_Task material_
********

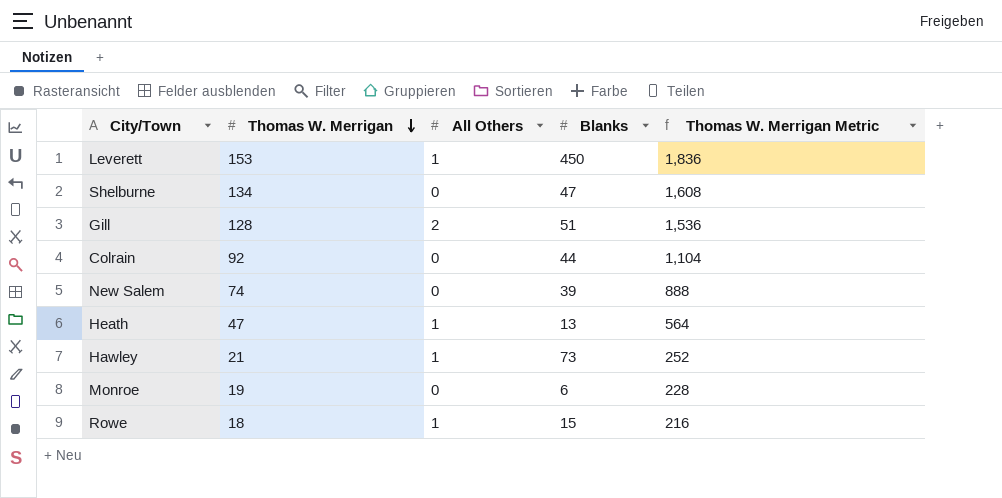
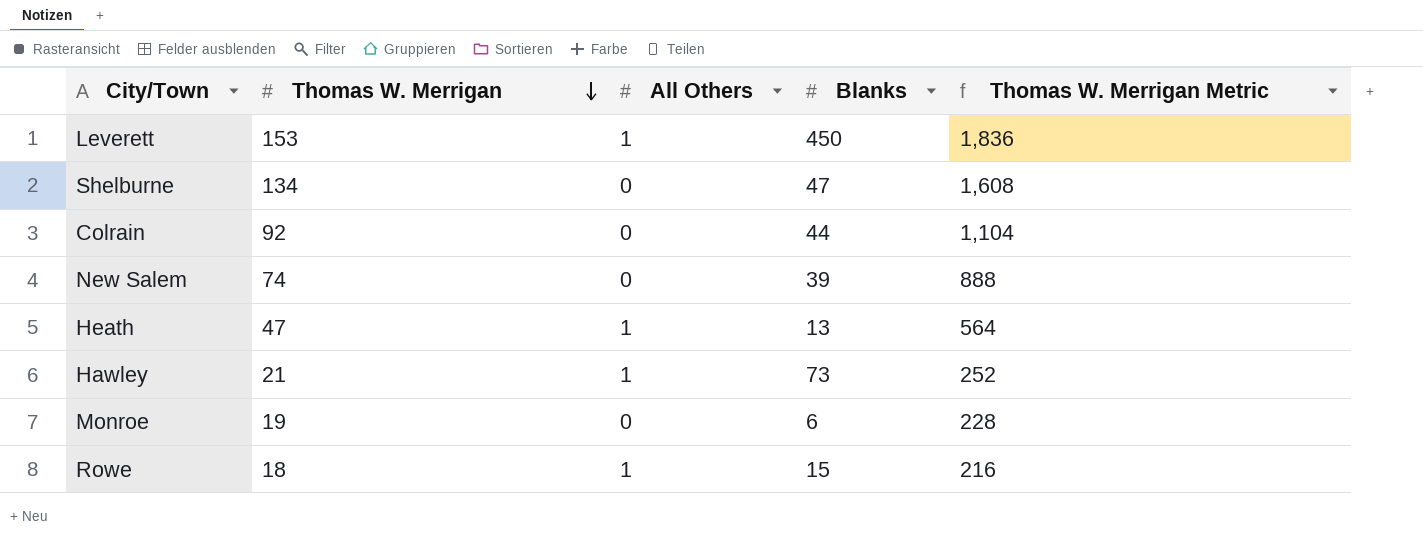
row Gill: 128 | 2 | 51 | 1,536 -> none

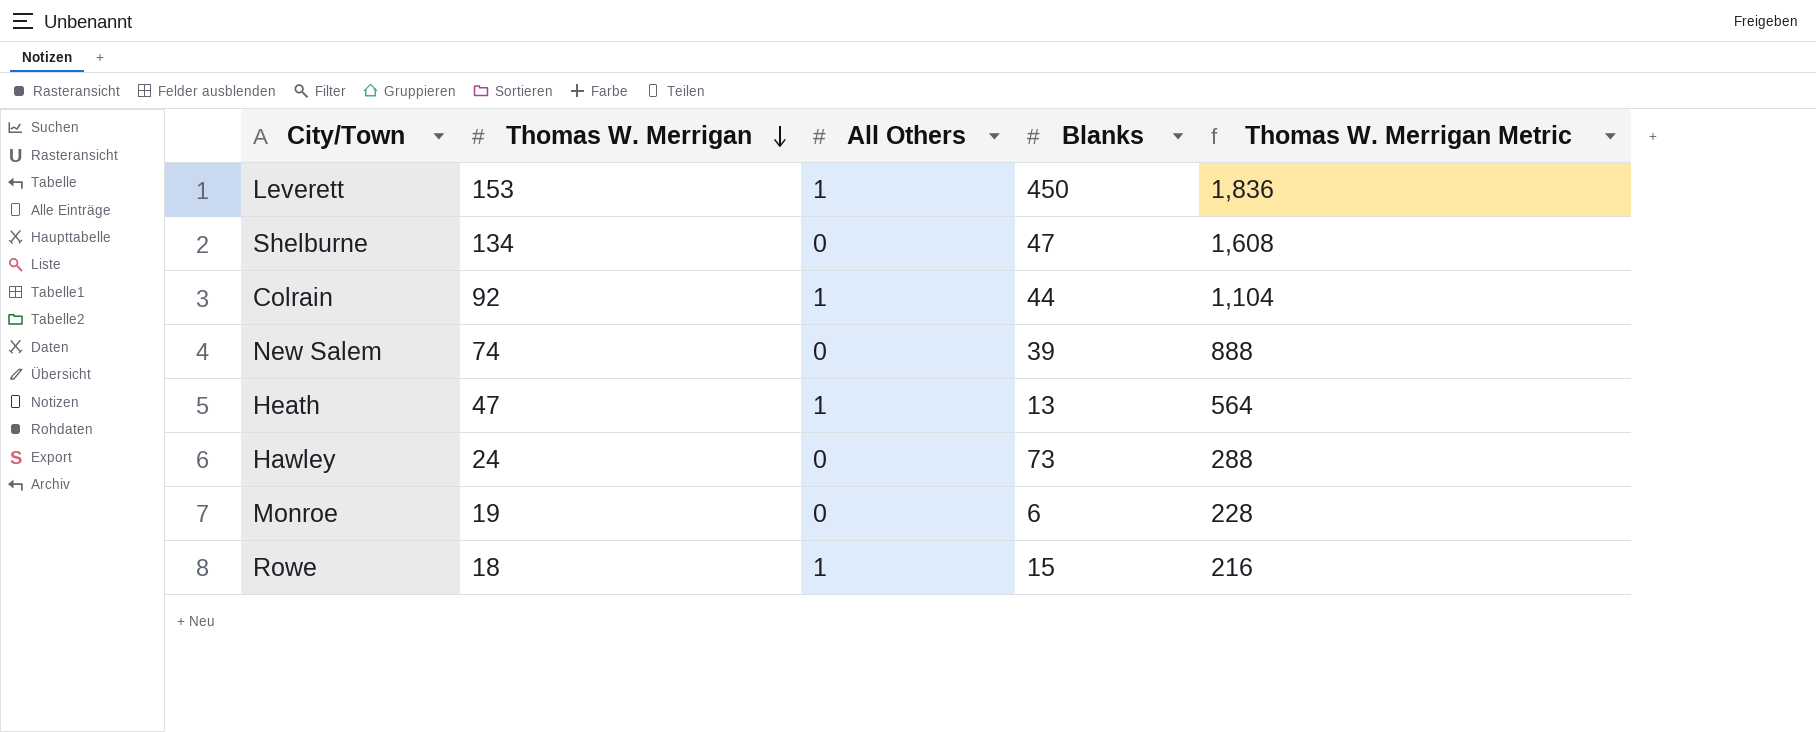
Colrain | All Others: 0 -> 1
Hawley | Thomas W. Merrigan: 21 -> 24
Hawley | All Others: 1 -> 0
Hawley | Thomas W. Merrigan Metric: 252 -> 288

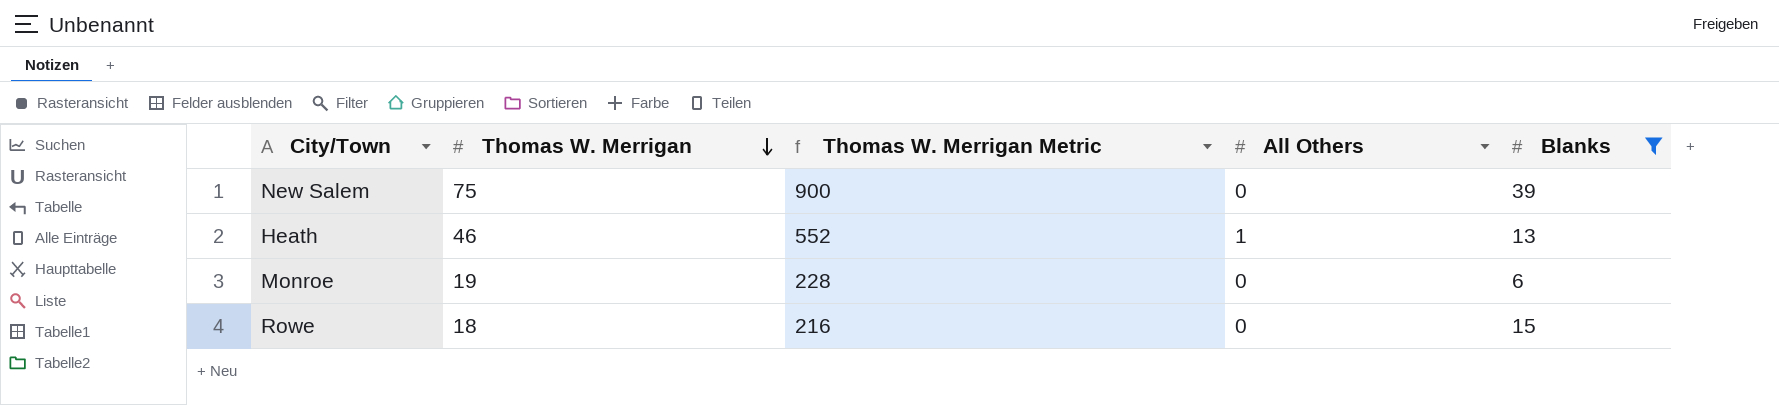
filter: none -> Blanks <= 39
column Thomas W. Merrigan Metric | position: 5 -> 3
New Salem | Thomas W. Merrigan: 74 -> 75
New Salem | Thomas W. Merrigan Metric: 888 -> 900
Heath | Thomas W. Merrigan: 47 -> 46
Heath | Thomas W. Merrigan Metric: 564 -> 552
Rowe | All Others: 1 -> 0

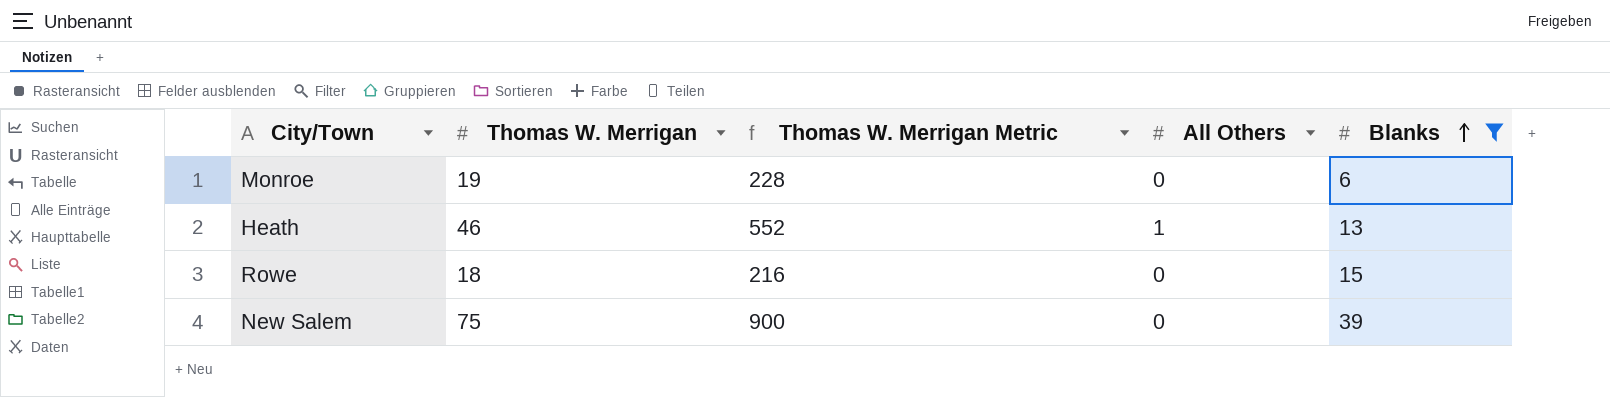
row order: Thomas W. Merrigan descending -> Blanks ascending

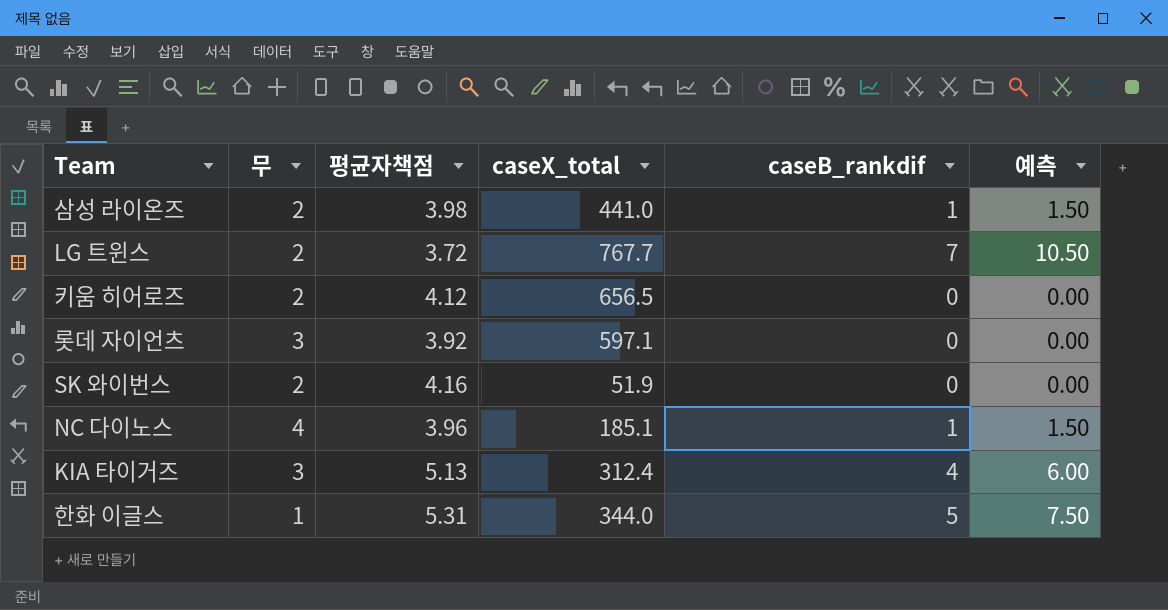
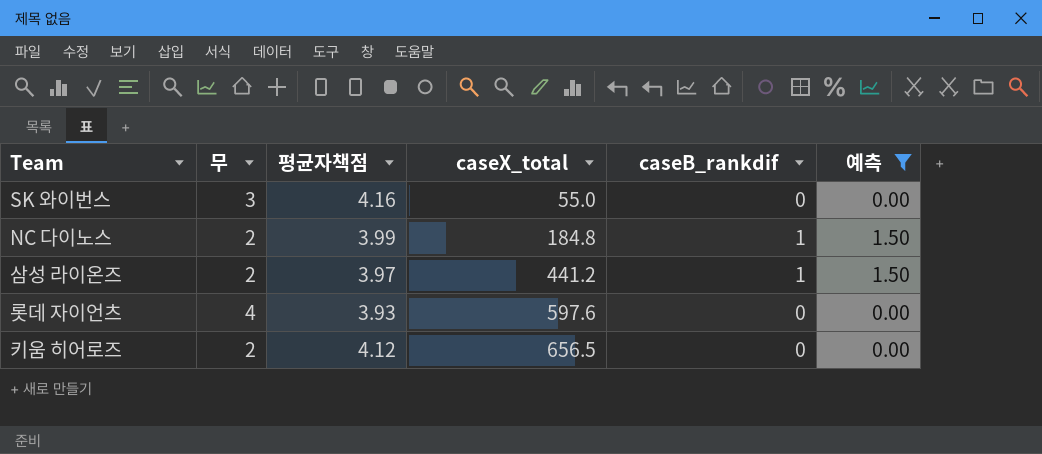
filter: none -> 예측 <= 1.50
row order: none -> caseX_total ascending
SK 와이번스 | 무: 2 -> 3
SK 와이번스 | caseX_total: 51.9 -> 55.0
NC 다이노스 | 무: 4 -> 2
NC 다이노스 | 평균자책점: 3.96 -> 3.99
NC 다이노스 | caseX_total: 185.1 -> 184.8
삼성 라이온즈 | 평균자책점: 3.98 -> 3.97
삼성 라이온즈 | caseX_total: 441.0 -> 441.2
롯데 자이언츠 | 무: 3 -> 4
롯데 자이언츠 | 평균자책점: 3.92 -> 3.93
롯데 자이언츠 | caseX_total: 597.1 -> 597.6

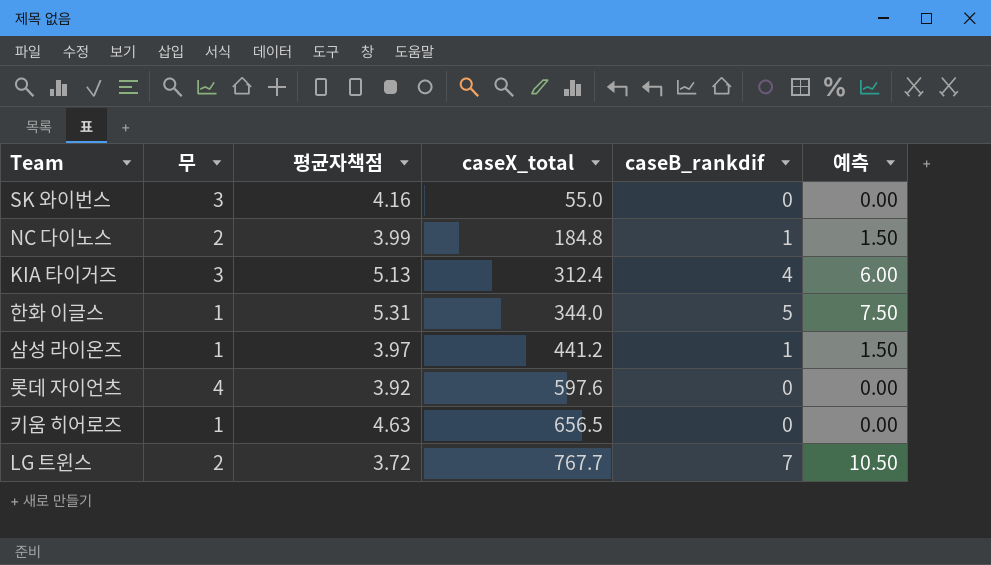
filter: 예측 <= 1.50 -> none
삼성 라이온즈 | 무: 2 -> 1
롯데 자이언츠 | 평균자책점: 3.93 -> 3.92
키움 히어로즈 | 무: 2 -> 1
키움 히어로즈 | 평균자책점: 4.12 -> 4.63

********

_Exercise_
Wherever the string "와이번스" appears in the entries above, list that line.

_Expected answer_
SK 와이번스 | 무: 2 -> 3
SK 와이번스 | caseX_total: 51.9 -> 55.0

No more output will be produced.